TO DO: After removing every image, reproduce the data exactly as it appears.
============================================================
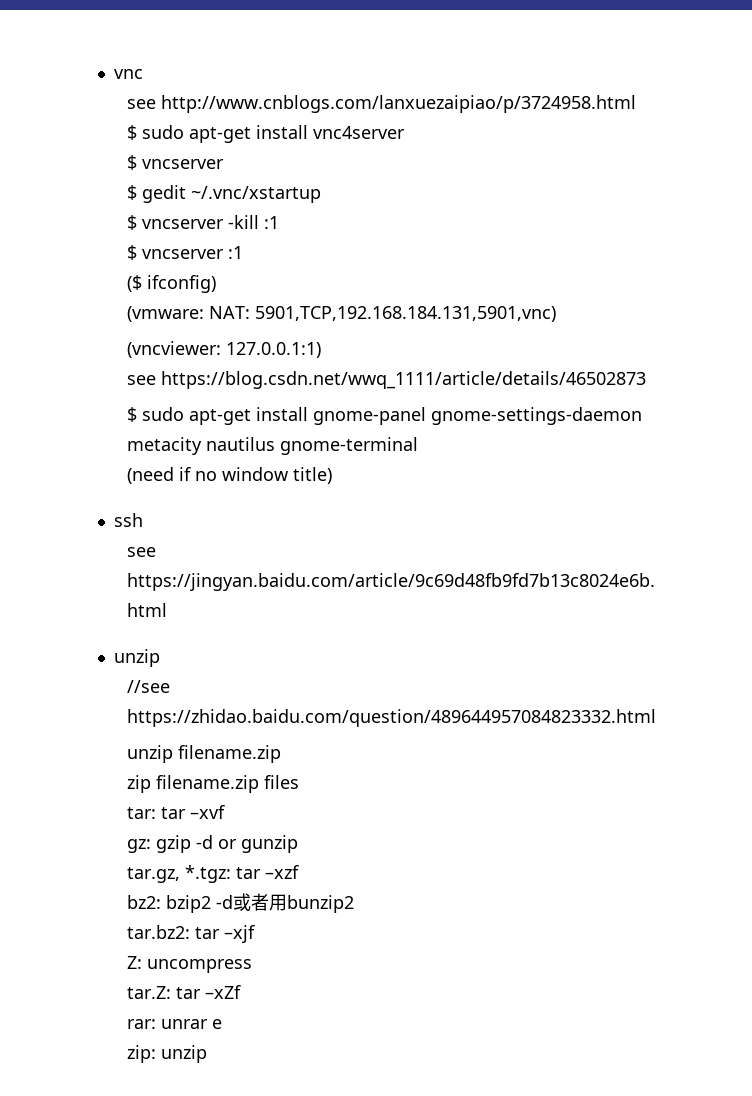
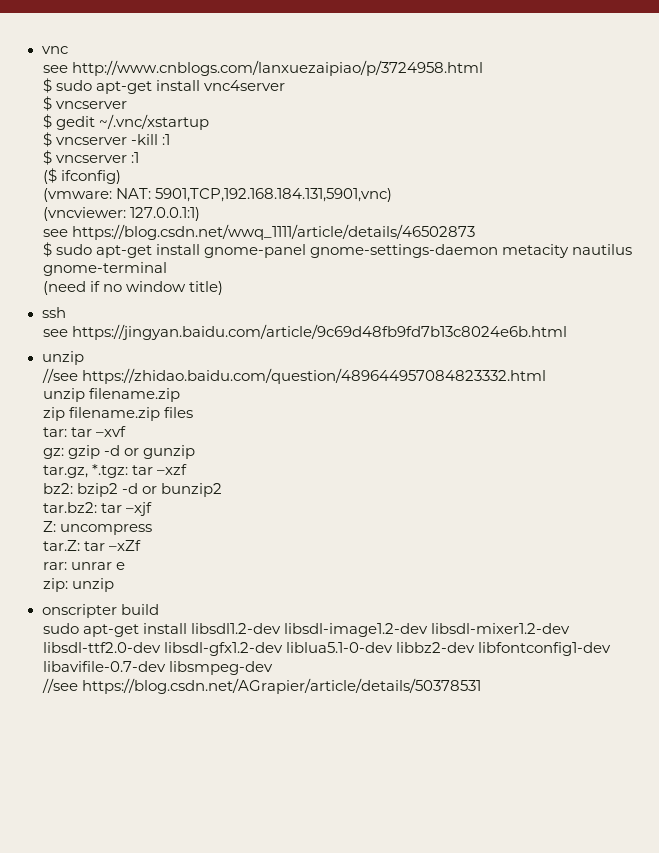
[232,893,287,911] 或者用 -> [141,486,157,494] or
(207, 1054) none -> [41,604,159,618] [42,623,570,637] [42,642,611,656] [42,661,273,675] [41,678,481,694] // onscripter build // sudo apt-get install libsdl1.2-dev libsdl-image1.2-dev libsdl-mixer1.2-dev libsdl-ttf2.0-dev libsdl-gfx1.2-dev liblua5.1-0-dev libbz2-dev libfontconfig1-dev libavifile-0.7-dev libsmpeg-dev // //see https://blog.csdn.net/AGrapier/article/details/50378531

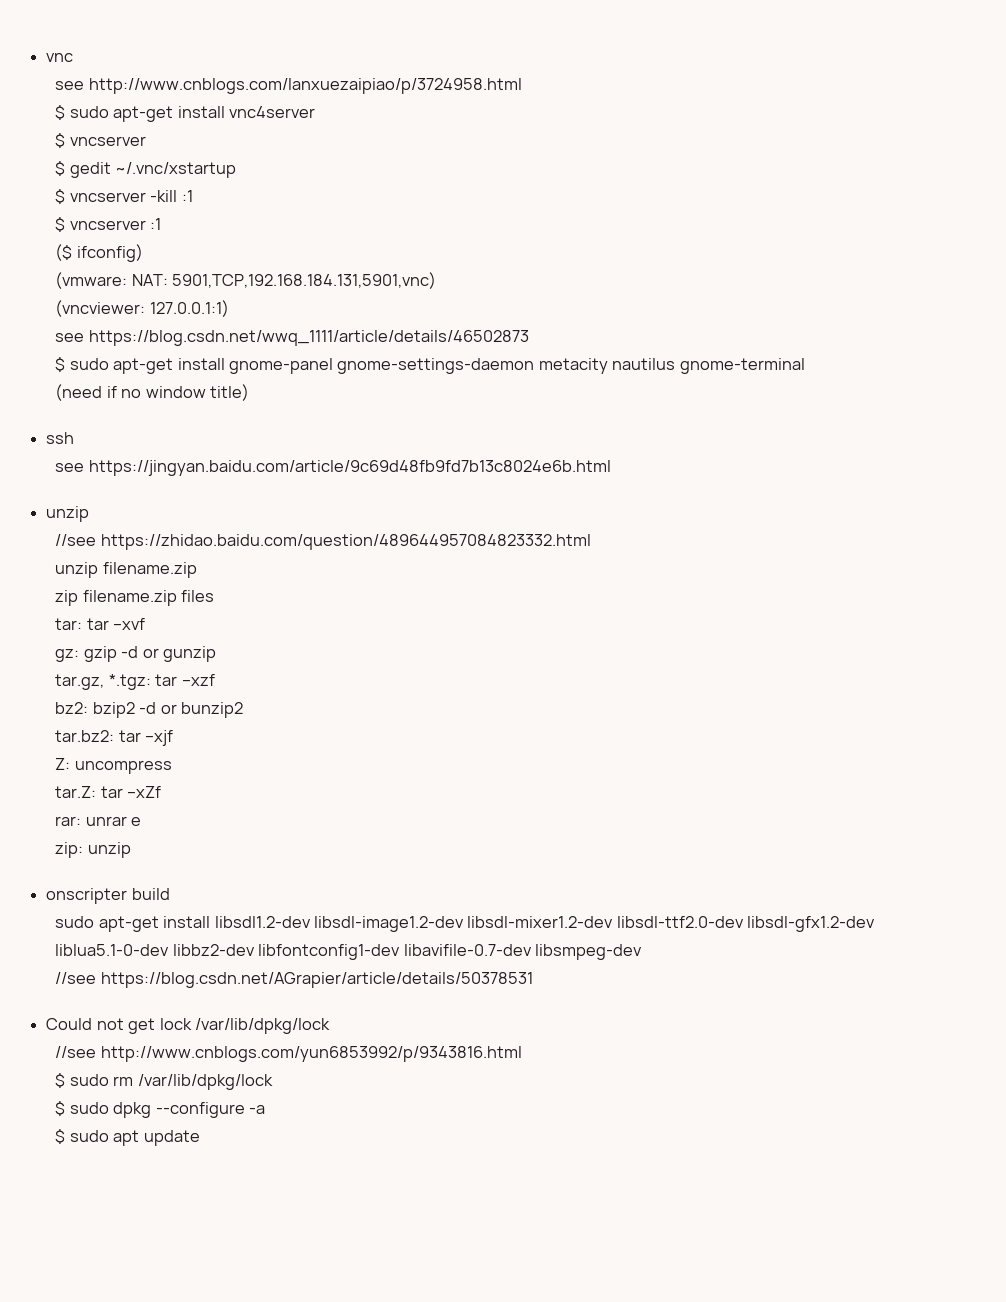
(481, 686) none -> [46,1018,330,1034] [55,1046,522,1062] [55,1073,273,1090] [55,1101,265,1118] [55,1129,200,1146] // Could not get lock /var/lib/dpkg/lock // //see http://www.cnblogs.com/yun6853992/p/9343816.html // $ sudo rm /var/lib/dpkg/lock // $ sudo dpkg --configure -a // $ sudo apt update

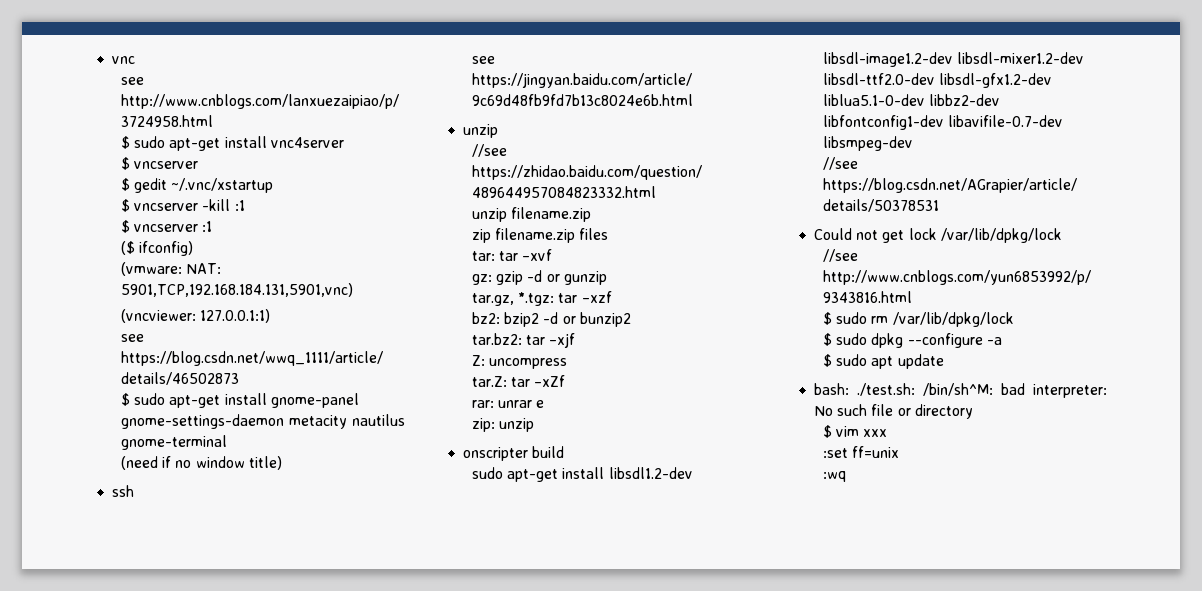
(200, 1138) none -> [814,383,1107,398] [814,404,973,419] [822,425,888,438] [822,446,900,458] [822,471,846,482] // bash: ./test.sh: /bin/sh^M: bad interpreter: No such file or directory // $ vim xxx // :set ff=unix // :wq

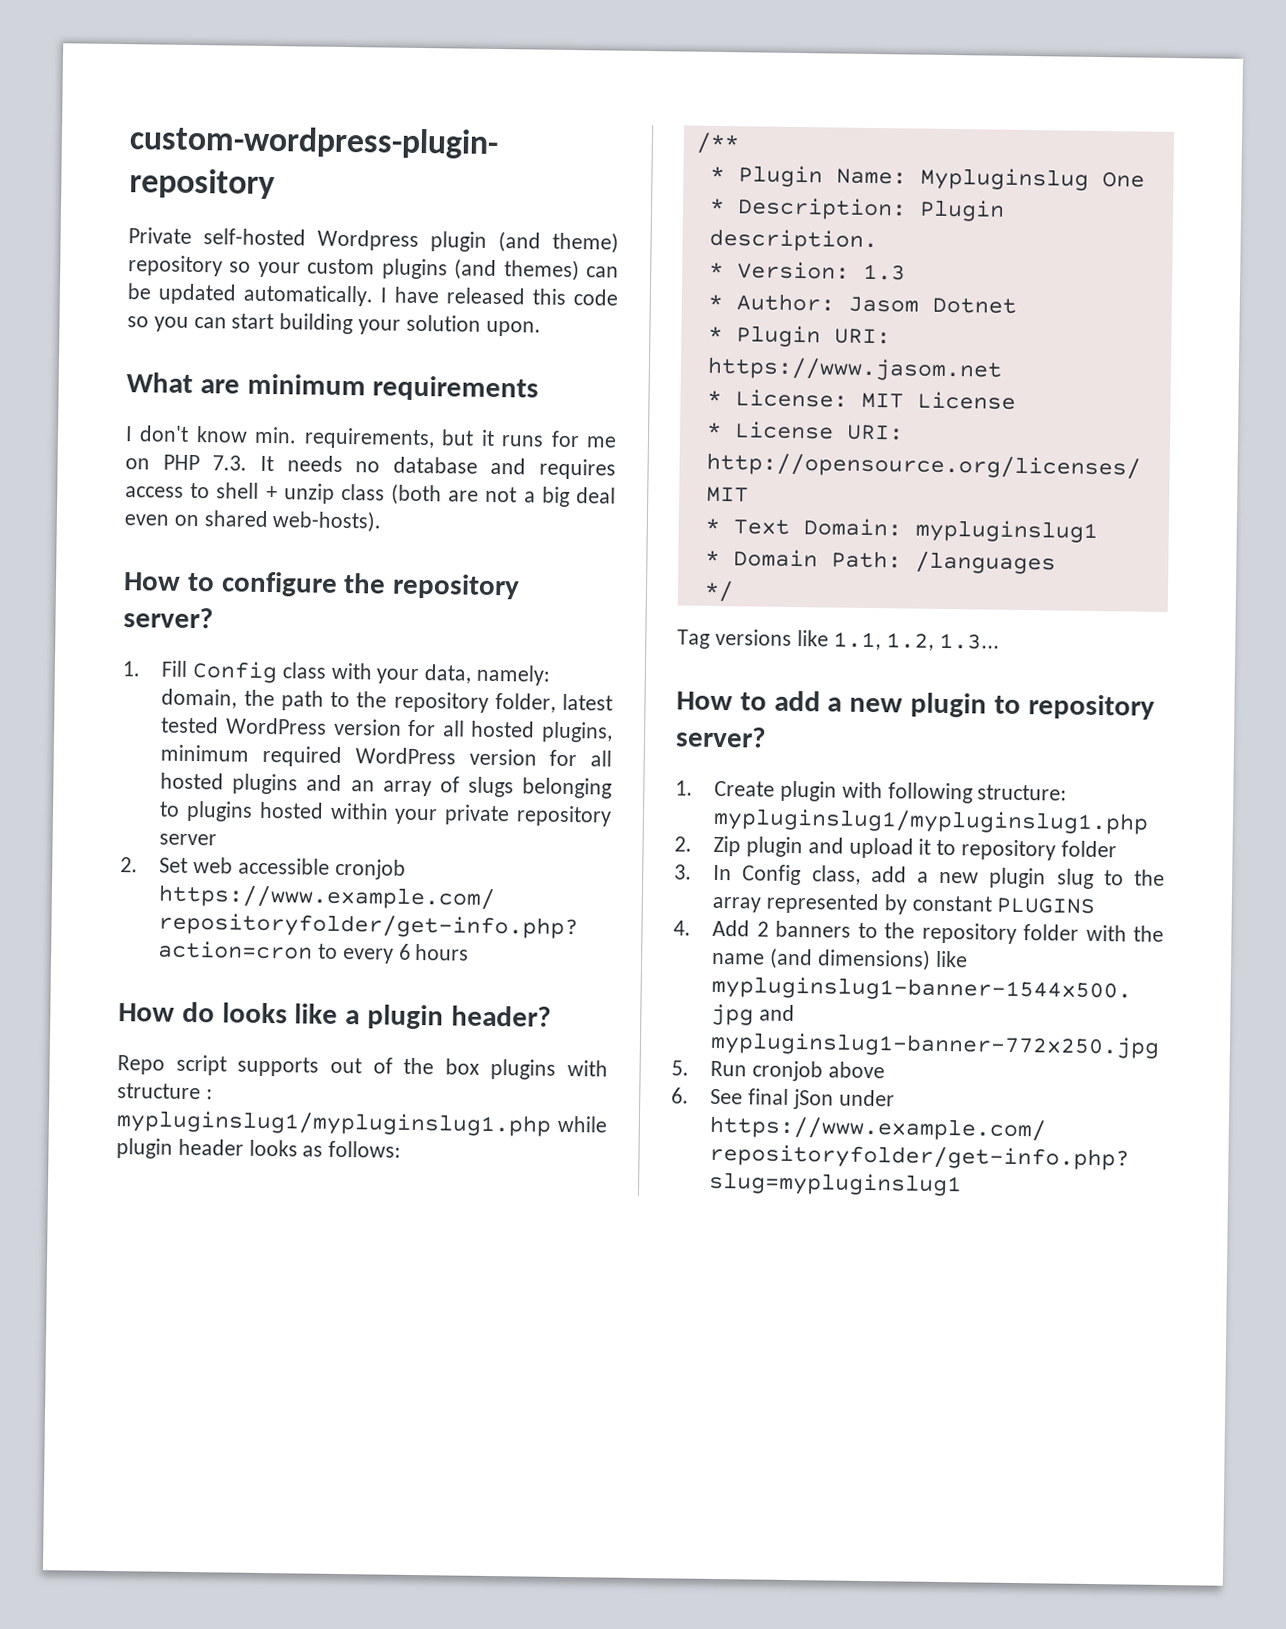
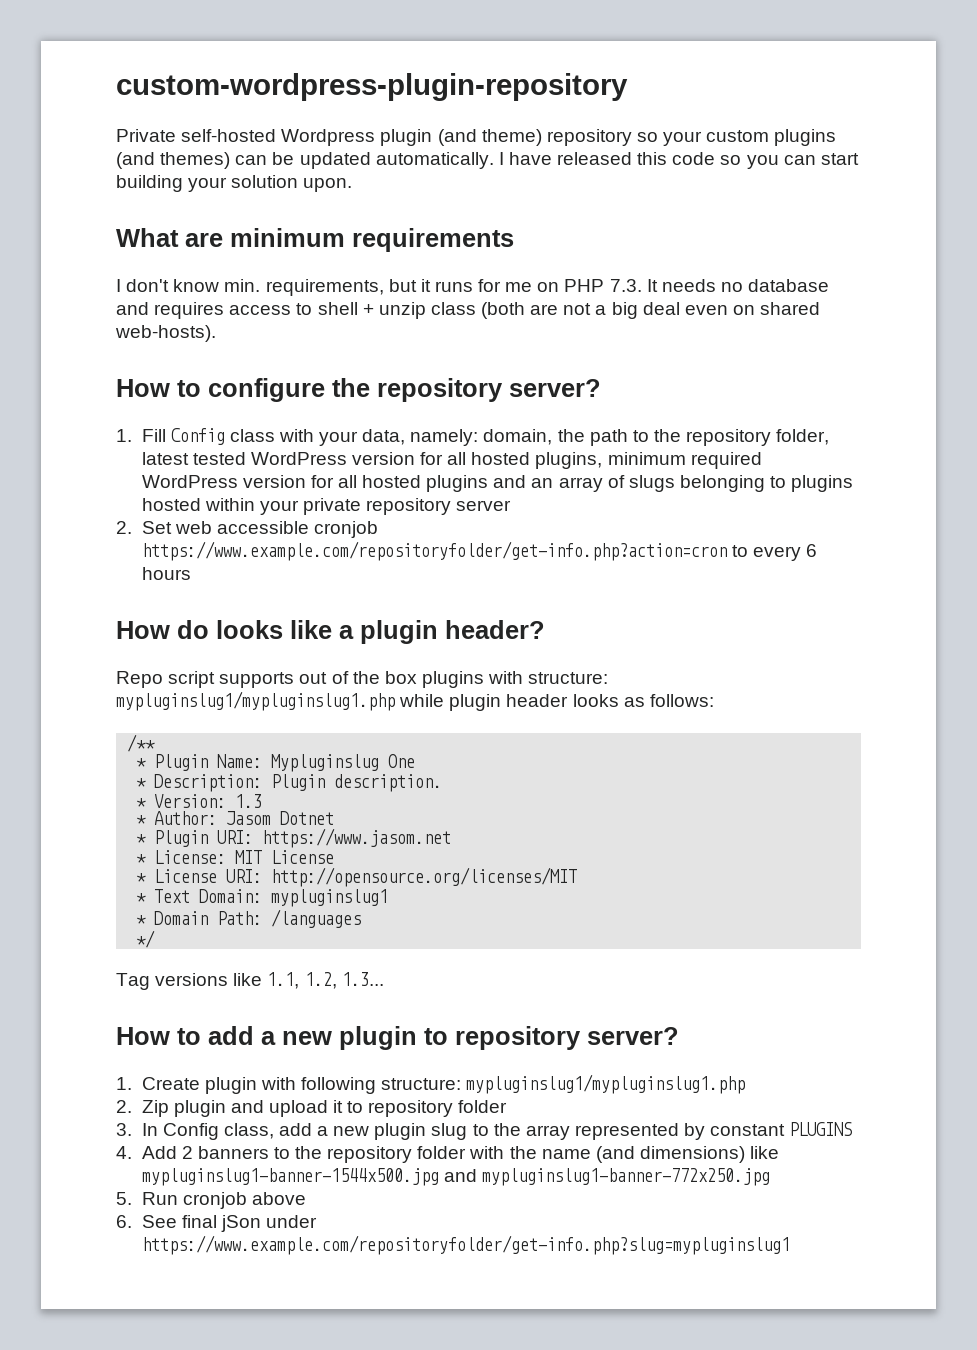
[117,1083,213,1100] structure : -> [528,672,609,684] structure:

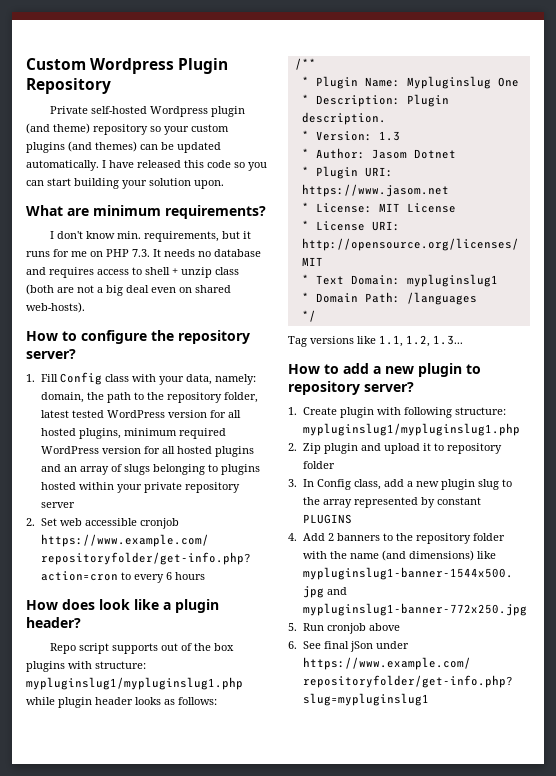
[116,73,628,101] custom-wordpress-plugin-repository -> [26,58,229,74] [26,78,111,94] Custom Wordpress Plugin Repository
[352,228,514,252] requirements -> [165,205,266,219] requirements?
[177,620,283,639] do looks -> [62,599,130,610] does look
============================================================
EXERCISE RESPONSE:
[232,893,287,911] 或者用 -> [141,486,157,494] or
(207, 1054) none -> [41,604,159,618] [42,623,570,637] [42,642,611,656] [42,661,273,675] [41,678,481,694] // onscripter build // sudo apt-get install libsdl1.2-dev libsdl-image1.2-dev libsdl-mixer1.2-dev libsdl-ttf2.0-dev libsdl-gfx1.2-dev liblua5.1-0-dev libbz2-dev libfontconfig1-dev libavifile-0.7-dev libsmpeg-dev // //see https://blog.csdn.net/AGrapier/article/details/50378531

(481, 686) none -> [46,1018,330,1034] [55,1046,522,1062] [55,1073,273,1090] [55,1101,265,1118] [55,1129,200,1146] // Could not get lock /var/lib/dpkg/lock // //see http://www.cnblogs.com/yun6853992/p/9343816.html // $ sudo rm /var/lib/dpkg/lock // $ sudo dpkg --configure -a // $ sudo apt update

(200, 1138) none -> [814,383,1107,398] [814,404,973,419] [822,425,888,438] [822,446,900,458] [822,471,846,482] // bash: ./test.sh: /bin/sh^M: bad interpreter: No such file or directory // $ vim xxx // :set ff=unix // :wq

[117,1083,213,1100] structure : -> [528,672,609,684] structure:

[116,73,628,101] custom-wordpress-plugin-repository -> [26,58,229,74] [26,78,111,94] Custom Wordpress Plugin Repository
[352,228,514,252] requirements -> [165,205,266,219] requirements?
[177,620,283,639] do looks -> [62,599,130,610] does look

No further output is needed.